Bhabha 散射
 
 
 
 
 
 
 
 
 
 
 
贡献者: 待更新
Consider the process $e^+(p)e^+(k)\rightarrow \gamma(p')\gamma(k')$
\begin{equation}
\begin{aligned}
i\mathcal{M} =(-ie)^2 \varepsilon^{*\lambda}_\mu(p') \varepsilon^{*\lambda'}_\nu(k') \left( \bar v^r(k)\gamma^\nu \frac{i({\not p}-{\not p}'+m)}{(p-p')^2-m^2} \gamma^\mu u^s(p)
+
\bar v^r(k)\gamma^\mu \frac{i({\not p}-{\not k}'+m)}{(p-k')^2-m^2} \gamma^\nu u^s(p)
\right)~.
\end{aligned}
\end{equation}
Now we calculate the scattering amplitude. When we sum over $\lambda,\lambda'$, we use
\begin{equation}
\begin{aligned}
\sum_{\lambda=1,2}\varepsilon_\mu^{*\lambda} \varepsilon_{\mu'}^{\lambda}=-g_{\mu\mu'} ~.
\end{aligned}
\end{equation}
\begin{equation}
\begin{aligned}
\overline{\sum}|\mathcal{M}|^2&=\frac{e^4}{4}\left[
\frac{1}{[(p-p')^2-m^2]^2}\text{Tr}[({\not k}-m)\gamma^\nu ({\not p}-{\not p}'+m)\gamma^\mu ({\not p}+m)\gamma_{\mu}({\not p}-{\not p}'+m)\gamma_{\nu}]
\right.
\\
&\quad +
\frac{1}{[(p-k')^2-m^2]^2}\text{Tr}[({\not k}-m)\gamma^\nu ({\not p}-{\not k}'+m)\gamma^\mu ({\not p}+m)\gamma_{\mu}({\not p}-{\not k}'+m)\gamma_{\nu}]\\
&\quad +
\frac{1}{[(p-p')^2-m^2][(p-k')^2-m^2]}
\text{Tr}[({\not k}-m)\gamma^\nu ({\not p}-{\not p}'+m)\gamma^\mu ({\not p}+m)\gamma_\nu ({\not p}-{\not k}'+m)\gamma_\mu]\\
&\quad \left.+
\frac{1}{[(p-p')^2-m^2][(p-k')^2-m^2]}
\text{Tr}[({\not k}-m)\gamma^\mu({\not p}-{\not k}'+m)\gamma^\nu({\not p}+m)\gamma_\mu ({\not p}-{\not p}'+m)\gamma_\nu]\right]~.
\end{aligned}
\end{equation}
Take the third line as an example:
\begin{equation}
\begin{aligned}
&\text{Tr}[({\not k}-m)\gamma^\nu ({\not p}-{\not p}'+m)\gamma^\mu ({\not p}+m)\gamma_\nu ({\not p}-{\not k}'+m)\gamma_\mu]
\\
&=\text{Tr}[({\not k}-m)\gamma^\nu (2p^\mu - {\not p}'\gamma^\mu)({\not p}+m)(2p_\nu-\gamma_\nu {\not k}')\gamma_\mu]\\
&=-32(p\cdot k)(p'\cdot k') -16m^2p'\cdot k'+[32(k\cdot p)(k'\cdot p)-16m^2k\cdot k']\\
&\quad +[32(k\cdot p)(p'\cdot p)-16m^2k\cdot p']
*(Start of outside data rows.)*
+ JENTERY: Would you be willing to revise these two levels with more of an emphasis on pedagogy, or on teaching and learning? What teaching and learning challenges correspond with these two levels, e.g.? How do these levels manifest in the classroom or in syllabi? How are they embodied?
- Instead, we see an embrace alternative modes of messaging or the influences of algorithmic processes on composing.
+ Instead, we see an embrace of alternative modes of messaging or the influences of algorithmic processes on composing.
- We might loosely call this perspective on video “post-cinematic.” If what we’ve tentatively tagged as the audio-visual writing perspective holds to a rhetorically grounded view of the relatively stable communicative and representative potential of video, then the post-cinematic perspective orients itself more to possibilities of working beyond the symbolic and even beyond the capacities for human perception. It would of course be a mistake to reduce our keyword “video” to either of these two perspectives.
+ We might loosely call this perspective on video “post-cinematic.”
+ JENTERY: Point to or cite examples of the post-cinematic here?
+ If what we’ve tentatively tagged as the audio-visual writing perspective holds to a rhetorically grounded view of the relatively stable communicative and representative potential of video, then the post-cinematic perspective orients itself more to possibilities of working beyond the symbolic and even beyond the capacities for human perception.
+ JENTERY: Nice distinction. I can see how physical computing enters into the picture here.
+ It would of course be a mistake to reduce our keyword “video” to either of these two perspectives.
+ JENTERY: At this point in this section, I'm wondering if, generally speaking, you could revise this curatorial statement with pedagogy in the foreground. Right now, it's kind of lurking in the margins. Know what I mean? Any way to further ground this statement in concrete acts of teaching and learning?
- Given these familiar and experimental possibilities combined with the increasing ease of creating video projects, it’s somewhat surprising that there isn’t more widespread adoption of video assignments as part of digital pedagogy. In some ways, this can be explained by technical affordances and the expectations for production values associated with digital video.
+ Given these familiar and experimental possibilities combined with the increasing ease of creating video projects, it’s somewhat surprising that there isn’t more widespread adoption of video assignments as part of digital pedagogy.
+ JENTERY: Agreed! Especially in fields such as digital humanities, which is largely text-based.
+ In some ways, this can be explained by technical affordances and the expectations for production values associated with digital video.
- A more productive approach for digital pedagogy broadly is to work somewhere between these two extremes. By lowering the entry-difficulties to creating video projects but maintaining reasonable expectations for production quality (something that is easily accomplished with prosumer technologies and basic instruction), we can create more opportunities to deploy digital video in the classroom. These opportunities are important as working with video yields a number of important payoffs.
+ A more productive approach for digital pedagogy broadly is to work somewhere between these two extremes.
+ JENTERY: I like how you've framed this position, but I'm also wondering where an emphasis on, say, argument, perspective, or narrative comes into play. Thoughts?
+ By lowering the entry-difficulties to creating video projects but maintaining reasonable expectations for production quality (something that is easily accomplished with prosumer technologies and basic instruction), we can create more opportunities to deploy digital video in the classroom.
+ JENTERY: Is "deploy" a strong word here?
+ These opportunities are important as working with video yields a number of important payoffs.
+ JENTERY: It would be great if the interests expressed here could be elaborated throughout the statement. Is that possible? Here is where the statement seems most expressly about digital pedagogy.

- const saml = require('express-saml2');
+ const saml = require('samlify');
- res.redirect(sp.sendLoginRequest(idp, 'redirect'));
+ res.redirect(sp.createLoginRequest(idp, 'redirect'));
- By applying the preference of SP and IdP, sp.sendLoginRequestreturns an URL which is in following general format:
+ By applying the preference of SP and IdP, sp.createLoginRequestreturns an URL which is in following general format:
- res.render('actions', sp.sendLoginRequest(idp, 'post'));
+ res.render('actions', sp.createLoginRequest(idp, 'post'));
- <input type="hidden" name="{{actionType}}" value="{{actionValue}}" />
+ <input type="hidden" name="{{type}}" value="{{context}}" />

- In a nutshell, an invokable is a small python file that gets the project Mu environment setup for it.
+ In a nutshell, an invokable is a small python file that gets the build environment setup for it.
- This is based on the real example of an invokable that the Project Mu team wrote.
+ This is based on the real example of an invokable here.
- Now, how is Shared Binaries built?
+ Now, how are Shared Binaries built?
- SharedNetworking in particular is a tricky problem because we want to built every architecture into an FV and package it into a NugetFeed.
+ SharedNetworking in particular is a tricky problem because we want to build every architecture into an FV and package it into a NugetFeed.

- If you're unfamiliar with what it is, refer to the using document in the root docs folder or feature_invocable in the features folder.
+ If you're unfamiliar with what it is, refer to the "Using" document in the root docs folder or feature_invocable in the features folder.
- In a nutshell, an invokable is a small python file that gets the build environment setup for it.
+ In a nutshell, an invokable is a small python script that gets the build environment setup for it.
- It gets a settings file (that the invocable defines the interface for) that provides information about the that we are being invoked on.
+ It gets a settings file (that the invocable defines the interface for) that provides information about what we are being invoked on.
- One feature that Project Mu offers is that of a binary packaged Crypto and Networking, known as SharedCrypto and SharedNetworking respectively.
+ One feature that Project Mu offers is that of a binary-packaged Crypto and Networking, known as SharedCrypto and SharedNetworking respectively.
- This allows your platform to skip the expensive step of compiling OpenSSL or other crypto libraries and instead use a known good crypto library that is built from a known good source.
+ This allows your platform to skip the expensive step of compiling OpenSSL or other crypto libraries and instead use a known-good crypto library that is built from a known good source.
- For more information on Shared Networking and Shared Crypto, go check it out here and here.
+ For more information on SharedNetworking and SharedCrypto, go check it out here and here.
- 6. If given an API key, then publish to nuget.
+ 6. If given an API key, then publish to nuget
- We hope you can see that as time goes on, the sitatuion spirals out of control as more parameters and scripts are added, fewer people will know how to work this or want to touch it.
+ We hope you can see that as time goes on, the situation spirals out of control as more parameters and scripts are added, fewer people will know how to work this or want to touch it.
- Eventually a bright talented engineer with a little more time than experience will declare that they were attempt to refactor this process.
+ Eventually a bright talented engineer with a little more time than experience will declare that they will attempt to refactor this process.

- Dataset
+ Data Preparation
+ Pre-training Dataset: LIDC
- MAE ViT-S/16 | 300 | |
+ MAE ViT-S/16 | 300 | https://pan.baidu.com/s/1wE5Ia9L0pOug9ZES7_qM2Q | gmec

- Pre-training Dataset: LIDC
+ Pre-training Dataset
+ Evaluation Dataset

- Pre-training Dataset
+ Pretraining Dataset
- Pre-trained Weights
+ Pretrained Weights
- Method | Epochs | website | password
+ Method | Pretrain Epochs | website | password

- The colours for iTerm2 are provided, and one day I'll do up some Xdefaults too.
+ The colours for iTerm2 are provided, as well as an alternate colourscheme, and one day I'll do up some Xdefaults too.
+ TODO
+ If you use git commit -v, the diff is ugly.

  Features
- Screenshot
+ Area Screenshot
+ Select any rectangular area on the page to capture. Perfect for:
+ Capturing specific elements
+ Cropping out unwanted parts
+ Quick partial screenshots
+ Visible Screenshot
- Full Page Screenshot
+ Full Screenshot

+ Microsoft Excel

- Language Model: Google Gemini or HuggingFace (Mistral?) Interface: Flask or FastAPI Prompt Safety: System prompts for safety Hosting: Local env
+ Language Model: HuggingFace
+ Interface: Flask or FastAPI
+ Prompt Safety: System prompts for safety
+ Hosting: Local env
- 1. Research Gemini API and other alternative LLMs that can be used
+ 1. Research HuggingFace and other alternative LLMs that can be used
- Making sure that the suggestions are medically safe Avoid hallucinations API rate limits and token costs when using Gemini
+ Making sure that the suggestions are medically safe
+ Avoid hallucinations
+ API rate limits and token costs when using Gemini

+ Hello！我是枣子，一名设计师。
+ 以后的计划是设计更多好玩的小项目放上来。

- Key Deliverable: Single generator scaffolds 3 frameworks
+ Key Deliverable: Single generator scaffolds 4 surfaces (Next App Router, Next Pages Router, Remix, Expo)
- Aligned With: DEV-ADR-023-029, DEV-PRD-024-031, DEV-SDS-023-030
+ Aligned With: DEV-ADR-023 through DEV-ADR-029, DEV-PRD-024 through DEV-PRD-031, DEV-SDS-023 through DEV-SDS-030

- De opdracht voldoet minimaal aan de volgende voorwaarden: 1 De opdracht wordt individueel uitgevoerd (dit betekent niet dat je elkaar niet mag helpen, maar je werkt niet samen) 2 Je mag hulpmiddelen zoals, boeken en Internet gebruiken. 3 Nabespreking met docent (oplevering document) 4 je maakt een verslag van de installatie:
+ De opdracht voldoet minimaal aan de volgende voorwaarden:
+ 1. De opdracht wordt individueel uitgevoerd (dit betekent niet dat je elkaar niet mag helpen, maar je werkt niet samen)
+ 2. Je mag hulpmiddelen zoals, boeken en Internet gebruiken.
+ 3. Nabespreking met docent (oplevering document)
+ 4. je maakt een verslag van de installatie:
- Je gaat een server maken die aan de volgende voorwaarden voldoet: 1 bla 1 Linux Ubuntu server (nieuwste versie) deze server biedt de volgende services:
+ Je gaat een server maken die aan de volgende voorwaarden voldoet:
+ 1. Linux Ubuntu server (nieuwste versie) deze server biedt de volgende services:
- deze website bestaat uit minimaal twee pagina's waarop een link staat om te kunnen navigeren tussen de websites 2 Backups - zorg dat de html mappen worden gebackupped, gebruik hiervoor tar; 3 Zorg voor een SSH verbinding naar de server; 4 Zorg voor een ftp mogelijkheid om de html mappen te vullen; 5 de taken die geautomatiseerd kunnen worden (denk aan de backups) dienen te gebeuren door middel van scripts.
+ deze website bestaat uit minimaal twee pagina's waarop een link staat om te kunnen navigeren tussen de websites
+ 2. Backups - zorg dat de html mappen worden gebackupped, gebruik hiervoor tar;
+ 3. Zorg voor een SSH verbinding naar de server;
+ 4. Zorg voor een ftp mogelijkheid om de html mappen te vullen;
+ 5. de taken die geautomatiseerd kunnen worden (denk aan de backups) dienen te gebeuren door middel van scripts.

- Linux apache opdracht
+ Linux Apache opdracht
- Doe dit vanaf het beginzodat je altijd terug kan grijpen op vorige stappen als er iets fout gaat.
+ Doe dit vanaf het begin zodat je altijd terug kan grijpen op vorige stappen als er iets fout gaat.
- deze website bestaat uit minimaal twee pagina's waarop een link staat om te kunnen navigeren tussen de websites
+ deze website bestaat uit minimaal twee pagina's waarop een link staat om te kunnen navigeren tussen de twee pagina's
+32m^2k'\cdot p+32m^2p\cdot p'+16m^2k\cdot p-16m^4\\
&=8m^2(p+k)^2-32m^4~.
\end{aligned}
\end{equation}
Finally we have
\begin{equation}
\begin{aligned}
\overline {\sum}|\mathcal{M}|^2&= 8e^4 \left[
\frac{1}{4(p\cdot p')^2}((k\cdot p')(p\cdot p')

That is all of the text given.